Cieszę się , szczególnie , że jesteś zapewne z niedalekich okolic i może będzie okazja poznać się osobiście.
Aniu,
Mireczko,

u mnie lilie jeszcze nie wszystkie zaczęły kwitnąć - czekam na speciozum.
Liliowce też pomału kończą.
A dalie jeszcze kwitną, no i powoli róże kolejno zaczynają powtarzać kwitnienie.
Kurczę , jakoś tak jakby jesiennie się robi .
Wiesiu,

Bo Ty Zimą miałaś wiosnę, wiosną miałaś upalne lato, latem masz jakąś jesień
i ......... oby jesienią nie nastała zima.

Oczywiście to żart,

dobrze, że chociaż wróciło ciepło.
Jakieś dwa dni temu u nas też spadła temperatura i było dość jesiennie. Ale już od wczoraj znowu jest
ciepło i wilgotno, chociaż specjalnie nie za wiele pada. Ogród cały czas jest wilgotny i ledwo człowiek
wyjdzie, to zaraz wilgoć włazi w buty. Prace ogrodowe ograniczam do ścinania przekwitniętych kwiatów.
No i zbieram sobie ślimaki....
Agnieszko,

zauważyłam, że tu na forum jest wiele osób, które wpadły na taki sam genialny
pomysł i posadziły kontrastowe pęcherznice Luteus i Diabolo.
Do tego zestawu dodałam jeszcze języczki.
Olu, 
tego berberysa to mam pewnie z 8 lat. Bardzo szybko urósł i zrobił się
ogromnym kłującym krzakiem, który rósł w miejscu, co do którego zmieniła mi się koncepcja .
Miał wtedy już tak około 1,5 do 1,7 m wysokości i był dość gęsty.
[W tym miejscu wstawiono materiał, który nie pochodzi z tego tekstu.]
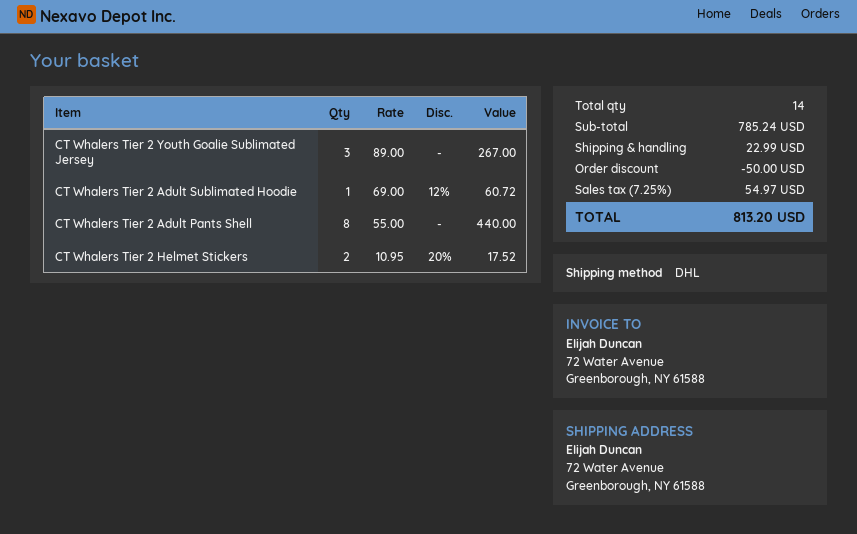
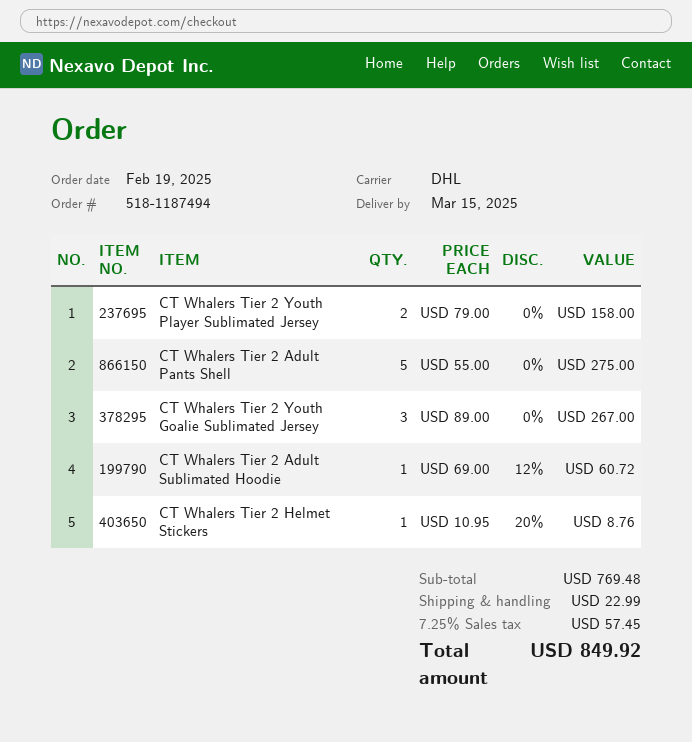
CT Whalers Tier 2 Adult Pants Shell: 8 x 55.00 = 440.00 -> 5 x 55.00 = 275.00
CT Whalers Tier 2 Helmet Stickers: 2 x 10.95 - 20% = 17.52 -> 1 x 10.95 - 20% = 8.76
CT Whalers Tier 2 Youth Player Sublimated Jersey: none -> 2 x 79.00 = 158.00
subtotal: 785.24 -> 769.48
discount: 50.00 -> none
tax: 7.25% = 54.97 -> 7.25% = 57.45
total: 813.20 -> 849.92

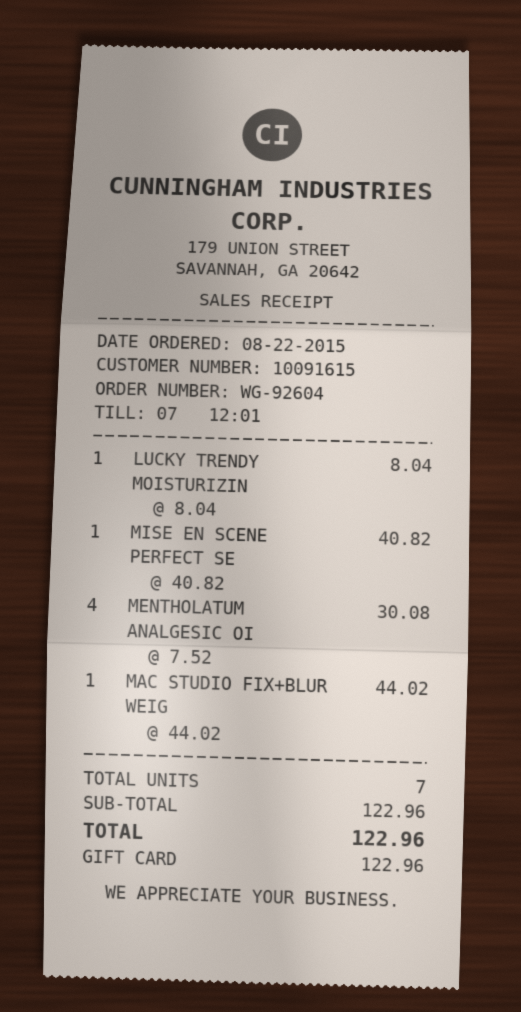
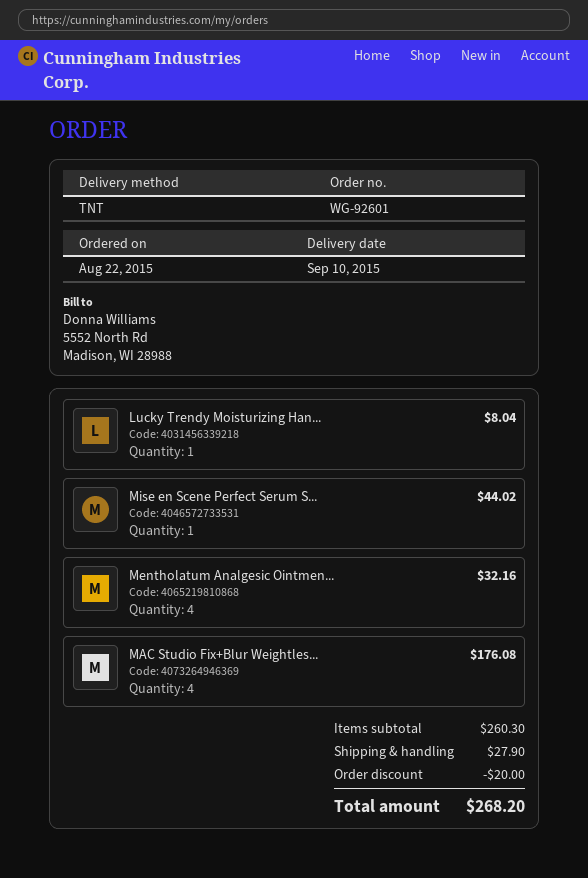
order number: WG-92604 -> WG-92601
MISE EN SCENE PERFECT SE: 1 for 40.82 -> 1 for 44.02
MENTHOLATUM ANALGESIC OI: 4 for 30.08 -> 4 for 32.16
MAC STUDIO FIX+BLUR WEIG: 1 for 44.02 -> 4 for 176.08
subtotal: 122.96 -> 260.30
discount: none -> 20.00
shipping: none -> 27.90
total: 122.96 -> 268.20

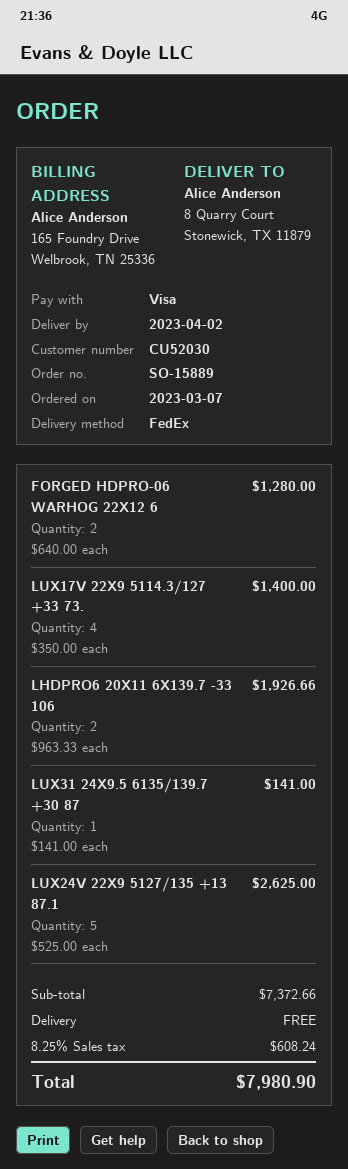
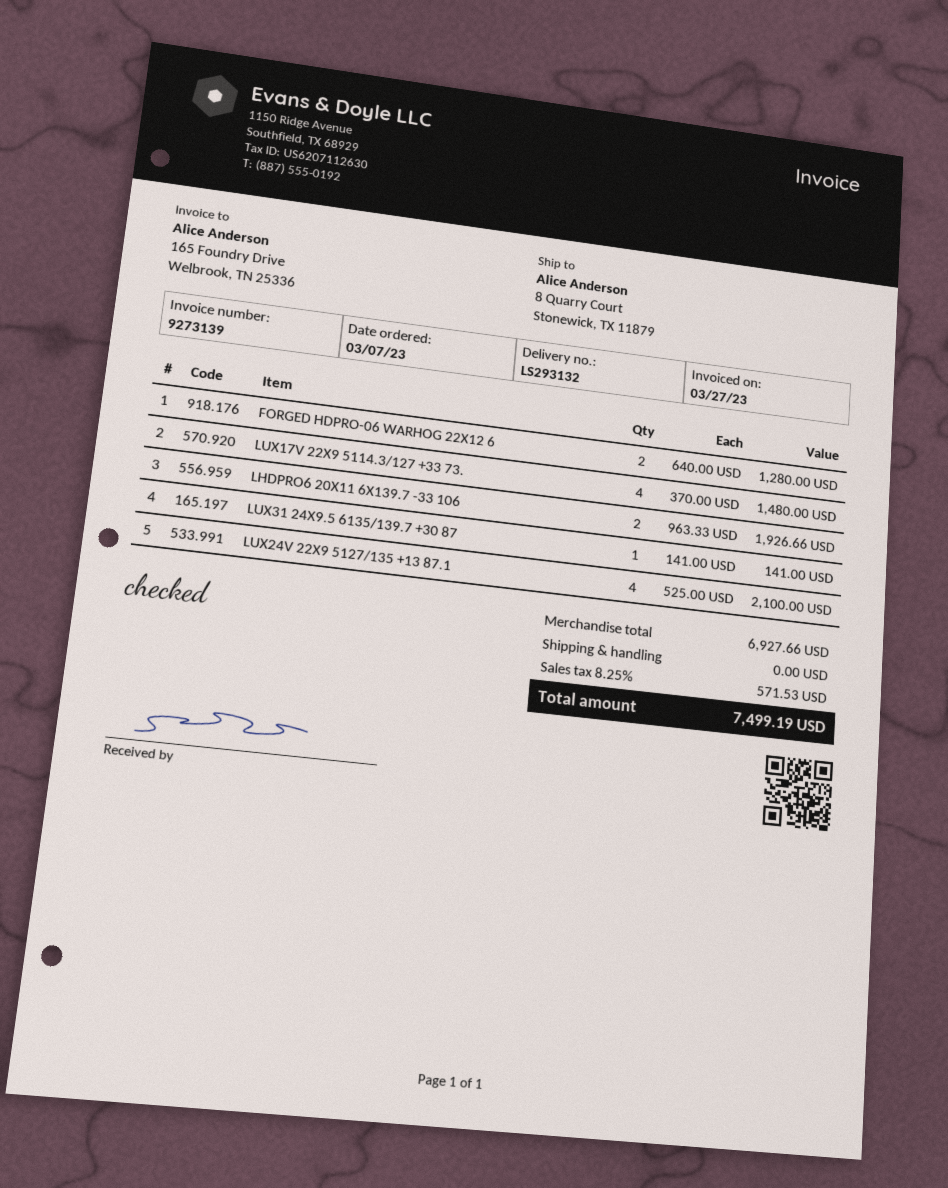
LUX17V 22X9 5114.3/127 +33 73.: 4 x 350.00 = 1400.00 -> 4 x 370.00 = 1480.00
LUX24V 22X9 5127/135 +13 87.1: 5 x 525.00 = 2625.00 -> 4 x 525.00 = 2100.00
subtotal: 7372.66 -> 6927.66
tax: 8.25% = 608.24 -> 8.25% = 571.53
total: 7980.90 -> 7499.19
Gdy wspomniałam o przesadzeniu,
nikt nie kwapił się z pomocą.

No to sama go przesadziłam w inne miejsce, oczywiście sposobem.
Wiadomo, gdzie "diabeł nie może,......" . Teraz już nie ma tak komfortowych warunków rozrastania się,
a i tak co roku trochę go przystrzygam.